[Task instructions]: Should pictures appear among the records, leave them out, and copy exactly only the lines from the first through the one with "width: 1280px;", inclusive.

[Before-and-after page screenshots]
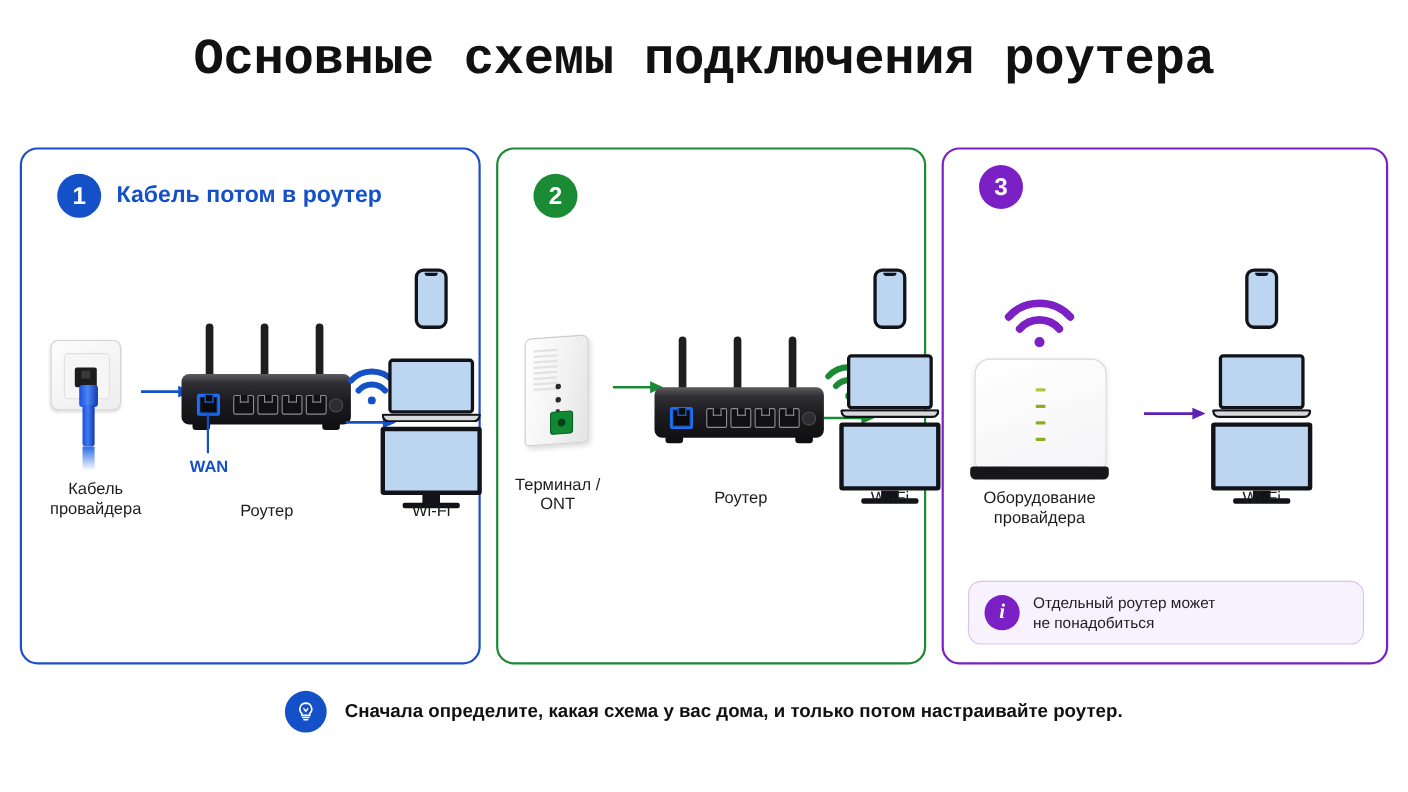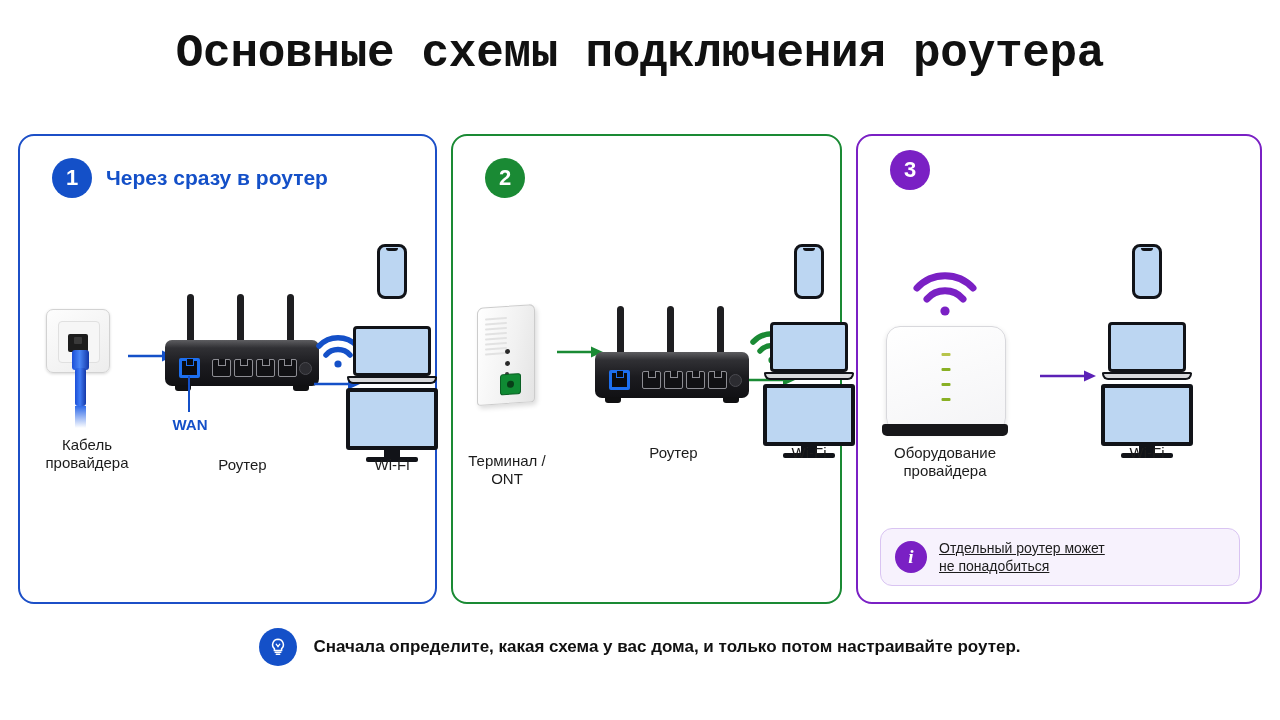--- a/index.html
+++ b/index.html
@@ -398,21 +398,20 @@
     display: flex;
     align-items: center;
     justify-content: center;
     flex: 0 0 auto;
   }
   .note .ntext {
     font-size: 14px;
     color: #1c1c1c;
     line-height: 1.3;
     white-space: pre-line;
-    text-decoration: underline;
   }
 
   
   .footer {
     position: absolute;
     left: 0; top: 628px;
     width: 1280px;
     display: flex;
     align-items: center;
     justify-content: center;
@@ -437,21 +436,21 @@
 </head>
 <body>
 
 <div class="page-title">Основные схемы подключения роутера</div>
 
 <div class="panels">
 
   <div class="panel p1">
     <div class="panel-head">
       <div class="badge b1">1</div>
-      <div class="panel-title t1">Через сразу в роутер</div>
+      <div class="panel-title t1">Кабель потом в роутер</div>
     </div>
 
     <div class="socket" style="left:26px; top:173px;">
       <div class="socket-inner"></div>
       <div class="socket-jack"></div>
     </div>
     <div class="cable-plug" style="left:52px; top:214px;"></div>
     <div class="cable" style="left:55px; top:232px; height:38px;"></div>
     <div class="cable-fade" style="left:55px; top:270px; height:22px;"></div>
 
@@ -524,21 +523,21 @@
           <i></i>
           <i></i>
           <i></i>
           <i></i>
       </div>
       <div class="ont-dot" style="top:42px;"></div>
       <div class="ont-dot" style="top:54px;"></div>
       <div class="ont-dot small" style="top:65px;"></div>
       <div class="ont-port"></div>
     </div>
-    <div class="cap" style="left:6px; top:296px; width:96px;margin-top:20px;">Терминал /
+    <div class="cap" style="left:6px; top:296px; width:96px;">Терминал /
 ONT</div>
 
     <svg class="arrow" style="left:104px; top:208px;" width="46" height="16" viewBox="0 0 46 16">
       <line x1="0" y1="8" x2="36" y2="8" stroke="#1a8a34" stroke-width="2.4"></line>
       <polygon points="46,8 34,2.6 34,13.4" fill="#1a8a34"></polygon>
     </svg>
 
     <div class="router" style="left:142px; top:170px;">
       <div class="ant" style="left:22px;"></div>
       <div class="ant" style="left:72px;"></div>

[Solution to the problem]:
--- a/index.html
+++ b/index.html
@@ -398,21 +398,20 @@
     display: flex;
     align-items: center;
     justify-content: center;
     flex: 0 0 auto;
   }
   .note .ntext {
     font-size: 14px;
     color: #1c1c1c;
     line-height: 1.3;
     white-space: pre-line;
-    text-decoration: underline;
   }
 
   
   .footer {
     position: absolute;
     left: 0; top: 628px;
     width: 1280px;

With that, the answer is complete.